A KL-regularization framework for learning to plan with adaptive priors
Álvaro Serra-Gomez, Daniel Jarne Ornia, Dhruva Tirumala, Thomas Moerland
TL;DR
This paper tackles exploration inefficiency in model-based RL for high-dimensional continuous control by unifying MPPI-based methods under a KL-regularized policy optimization framework. It introduces Policy Optimization–Model Predictive Control (PO-MPC), which regularizes the sampling policy toward a planner-derived prior with strength $λ$ and incorporates an adaptive intermediate prior to reduce variance from replay-planner samples. The authors show that prior MPPI-based approaches emerge as special cases of PO-MPC and demonstrate significant gains in sample efficiency and final performance on challenging benchmarks, especially in high-dimensional settings. The work provides a practical, flexible design space for planning-enhanced RL and offers guidance on selecting priors and KL regularization to balance speed of convergence with exploration.
Abstract
Effective exploration remains a central challenge in model-based reinforcement learning (MBRL), particularly in high-dimensional continuous control tasks where sample efficiency is crucial. A prominent line of recent work leverages learned policies as proposal distributions for Model-Predictive Path Integral (MPPI) planning. Initial approaches update the sampling policy independently of the planner distribution, typically maximizing a learned value function with deterministic policy gradient and entropy regularization. However, because the states encountered during training depend on the MPPI planner, aligning the sampling policy with the planner improves the accuracy of value estimation and long-term performance. To this end, recent methods update the sampling policy by minimizing KL divergence to the planner distribution or by introducing planner-guided regularization into the policy update. In this work, we unify these MPPI-based reinforcement learning methods under a single framework by introducing Policy Optimization-Model Predictive Control (PO-MPC), a family of KL-regularized MBRL methods that integrate the planner's action distribution as a prior in policy optimization.
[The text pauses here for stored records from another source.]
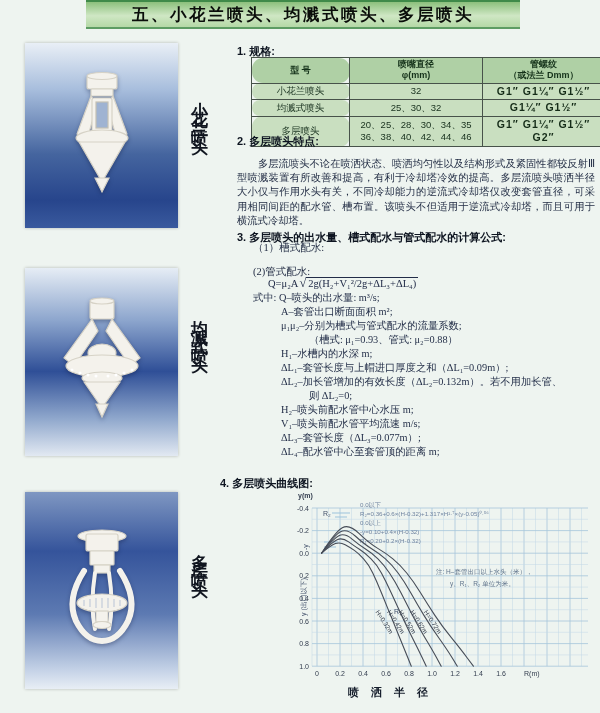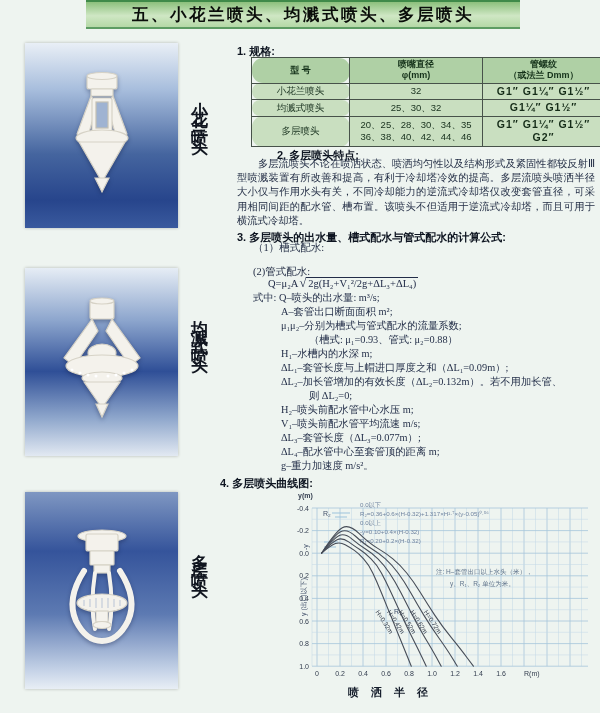--- a/index.html
+++ b/index.html
@@ -32,7 +32,7 @@
 
   
   .sec-h{font-weight:bold;font-size:11px;color:#0d1420;}
-  .h-spec{left:237px;top:44px;} .h-feat{left:237px;top:148px;margin-left:40px;}
+  .h-spec{left:237px;top:44px;} .h-feat{left:237px;top:134px;}
   .h-form{left:237px;top:230px;text-align:right;} .h-chart{left:220px;top:476px;}
 
   

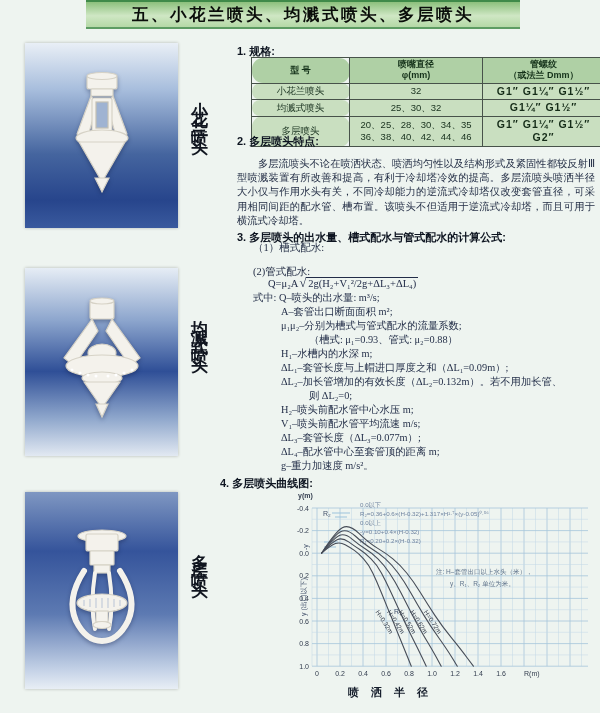--- a/index.html
+++ b/index.html
@@ -235,7 +235,6 @@
       <div class="def-line ind1">V₁–喷头前配水管平均流速 m/s;</div>
       <div class="def-line ind1">ΔL₃–套管长度（ΔL₃=0.077m）;</div>
       <div class="def-line ind1">ΔL₄–配水管中心至套管顶的距离 m;</div>
-      <div class="def-line ind1">g–重力加速度 m/s²。</div>
     </div>
 
   <div class="abs sec-h h-chart">4. 多层喷头曲线图:</div>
By aligning the learned policy with the planner's behavior, PO-MPC allows more flexibility in the policy updates to trade off Return maximization and KL divergence minimization. We clarify how prior approaches emerge as special cases of this family, and we explore previously unstudied variations. Our experiments show that these extended configurations yield significant performance improvements, advancing the state of the art in MPPI-based RL.